We live in the era of social media networks and are consequently experiencing an “infodemic”. This overabundance of information includes much that is accurate and useful, as well as much that is false or misleading. This should be a cause of concern for all healthcare professionals because it can have serious repercussions on patient health, causing damage to credibility and distrust of treatments.

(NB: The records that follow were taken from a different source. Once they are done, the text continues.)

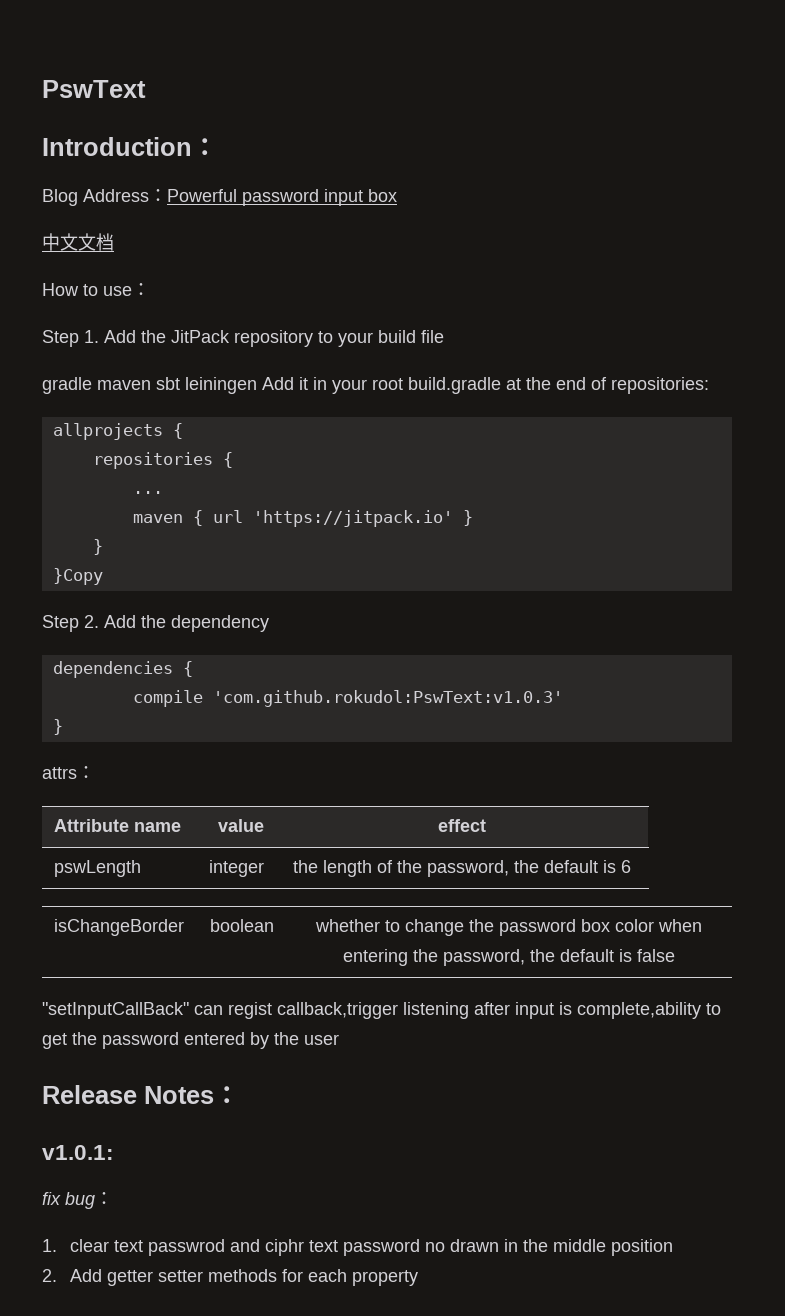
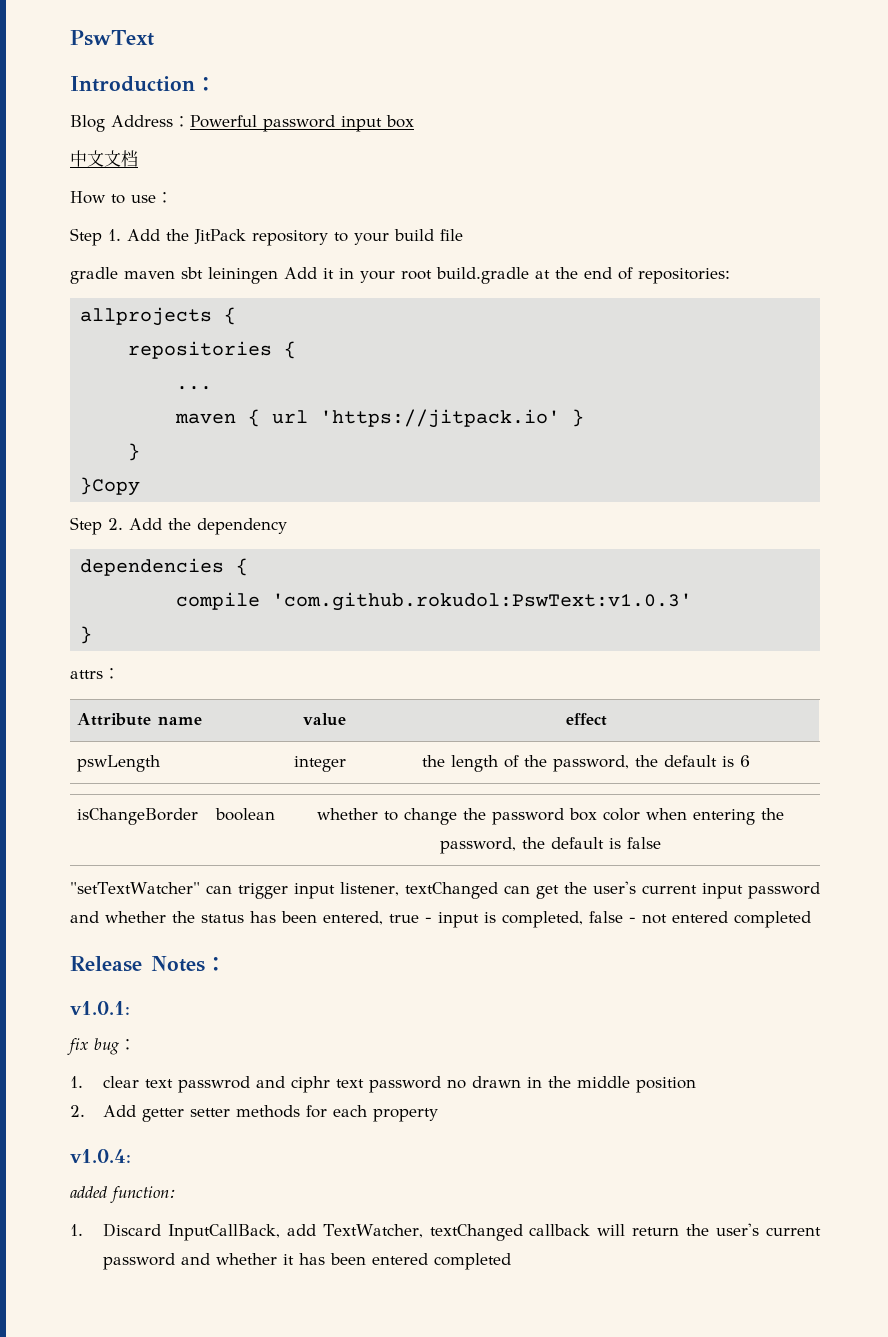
- "setInputCallBack" can regist callback,trigger listening after input is complete,ability to get the password entered by the user
+ "setTextWatcher" can trigger input listener, textChanged can get the user's current input password and whether the status has been entered, true - input is completed, false - not entered completed
+ v1.0.4:
+ added function:
+ 1. Discard InputCallBack, add TextWatcher, textChanged callback will return the user's current password and whether it has been entered completed

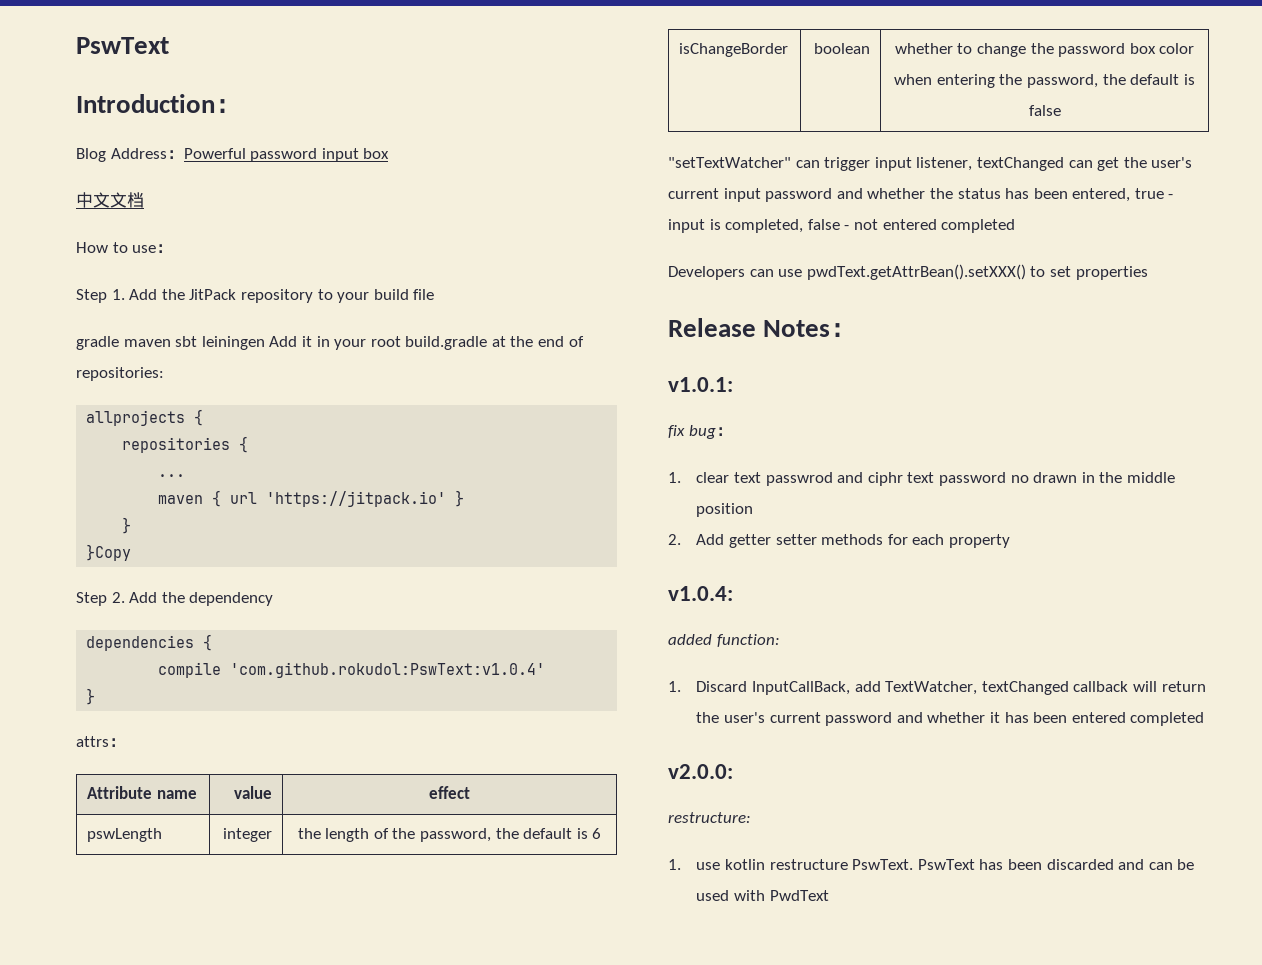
- compile 'com.github.rokudol:PswText:v1.0.3'
+ compile 'com.github.rokudol:PswText:v1.0.4'
+ Developers can use pwdText.getAttrBean().setXXX() to set properties
+ v2.0.0:
+ restructure:
+ 1. use kotlin restructure PswText. PswText has been discarded and can be used with PwdText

Social media networks will continue to exist and grow. Due to their easy access, they are increasingly becoming information sources for the general population and the information is shared among users. YouTube® alone receives more than 2 billion views daily and 8 out of every 10 Internet users seek healthcare information there. Patients with chronic diseases are the ones that search for information on the Internet about their specific disease the most, and the information they find has an impact on the management and follow-up of their conditions. The problem is that much of the information is anecdotal and there are no regulatory mechanisms or monitoring guidelines for content, leading to the danger of information being false or misleading. Although the article published in this issue highlights the point for IBD, other references indicate that there is very little difference between the frequency of visits to sites with misleading information and those with true information, and they corroborate the fact that reliable information generally comes from professional and governmental organizations. Another serious problem with YouTube® is that it is also utilized to promote nonscientific therapeutics or those in the process of approval, having the potential to change the user’s mind regarding controversial topics. In addition, pharmaceutical companies and for-profit institutions use YouTube® as a source of advertising. At the same time, YouTube® can be a very effective site for accurate information.2

The clearest example of YouTube® as a double-edged sword was during the COVID-19 pandemic. The pandemic has been the greatest public health emergency of the century and a large part of its management was highly dependent on information, much of it diffused on social media platforms, including YouTube®.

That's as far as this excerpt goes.